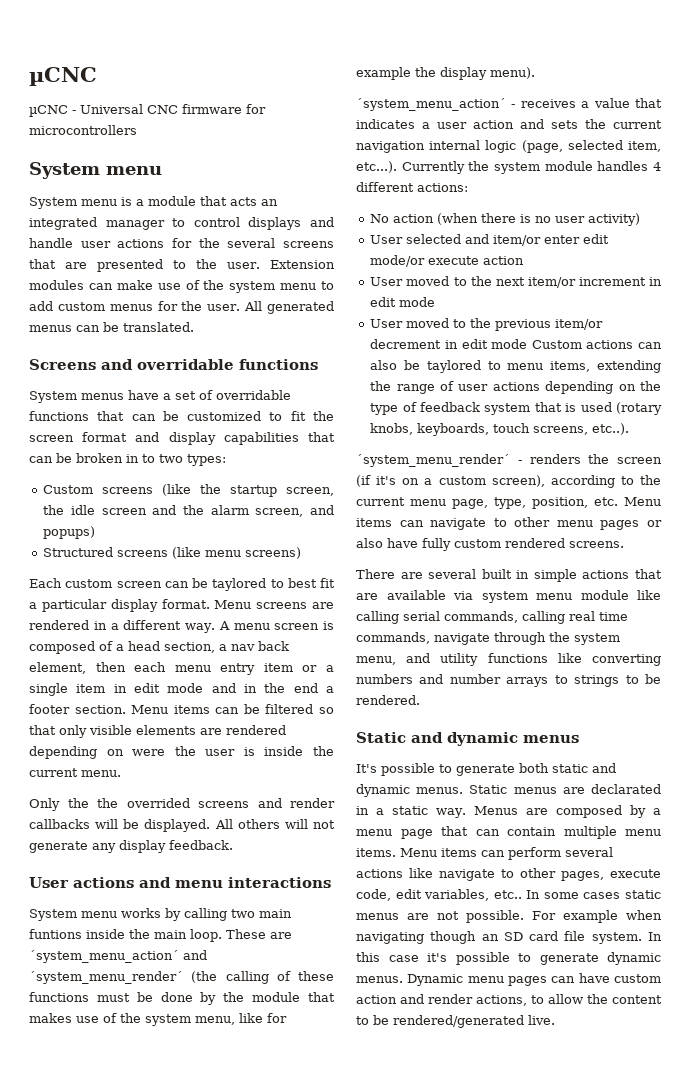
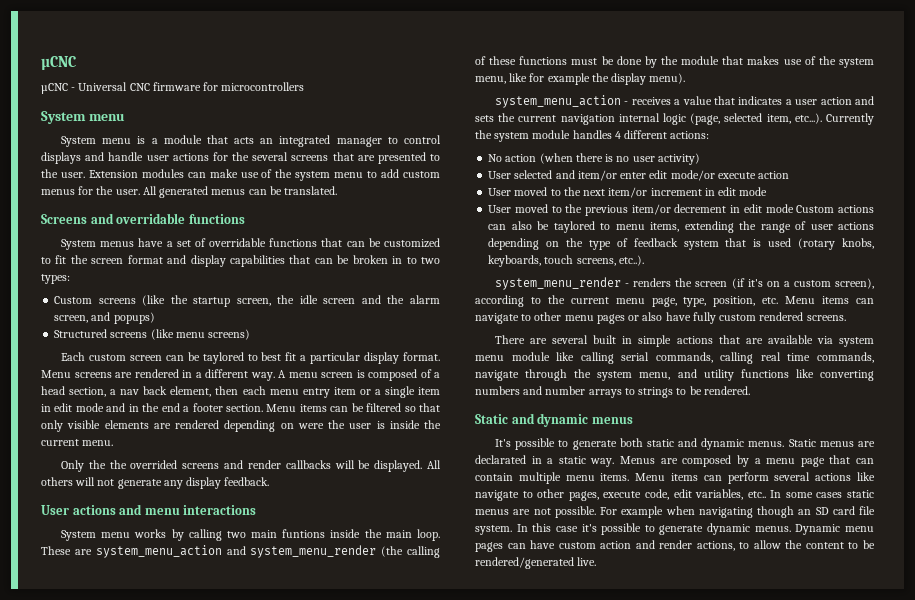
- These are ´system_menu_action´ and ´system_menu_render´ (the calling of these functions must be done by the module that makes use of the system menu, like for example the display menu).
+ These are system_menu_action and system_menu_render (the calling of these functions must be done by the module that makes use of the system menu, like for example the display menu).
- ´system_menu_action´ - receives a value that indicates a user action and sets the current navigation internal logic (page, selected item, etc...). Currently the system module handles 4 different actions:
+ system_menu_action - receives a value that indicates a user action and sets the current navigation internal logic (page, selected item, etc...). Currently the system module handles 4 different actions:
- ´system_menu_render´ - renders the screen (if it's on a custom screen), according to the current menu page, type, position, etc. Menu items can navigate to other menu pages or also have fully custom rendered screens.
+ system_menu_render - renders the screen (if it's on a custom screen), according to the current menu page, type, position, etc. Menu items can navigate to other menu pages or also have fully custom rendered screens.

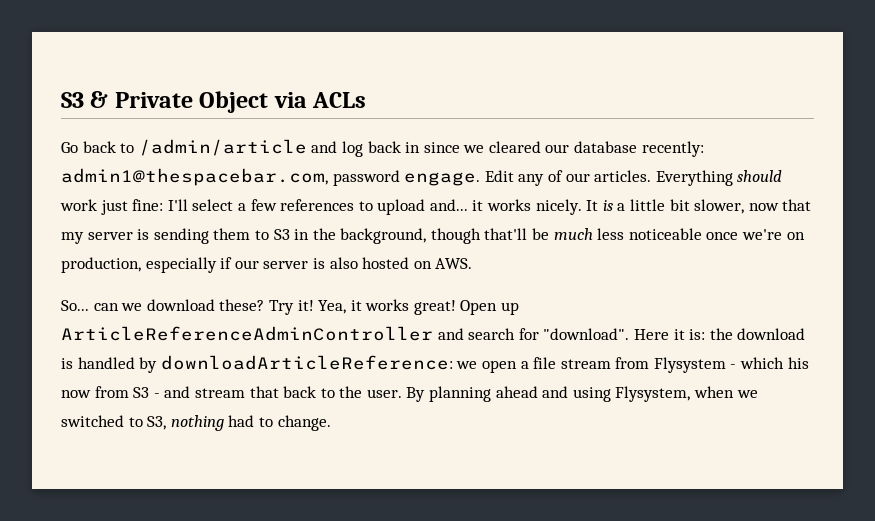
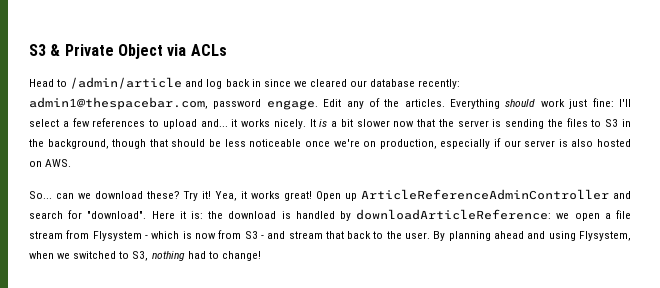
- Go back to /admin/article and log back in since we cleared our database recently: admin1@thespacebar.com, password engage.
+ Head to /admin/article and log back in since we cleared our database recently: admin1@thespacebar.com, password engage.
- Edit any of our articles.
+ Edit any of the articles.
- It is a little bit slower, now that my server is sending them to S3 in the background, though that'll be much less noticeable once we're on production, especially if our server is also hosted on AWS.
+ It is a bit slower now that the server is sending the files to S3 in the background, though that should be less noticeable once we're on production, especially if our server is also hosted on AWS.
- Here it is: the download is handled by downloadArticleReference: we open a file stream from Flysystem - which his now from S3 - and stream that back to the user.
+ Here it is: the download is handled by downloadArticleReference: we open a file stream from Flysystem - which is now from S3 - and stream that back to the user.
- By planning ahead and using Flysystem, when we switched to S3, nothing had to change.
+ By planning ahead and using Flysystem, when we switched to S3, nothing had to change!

==========

*WHAT YOU ARE ASKED TO DO*
Read the listing. Copy each line that has the word "recently" in it.

*EXERCISE SOLUTION*
- Go back to /admin/article and log back in since we cleared our database recently: admin1@thespacebar.com, password engage.
+ Head to /admin/article and log back in since we cleared our database recently: admin1@thespacebar.com, password engage.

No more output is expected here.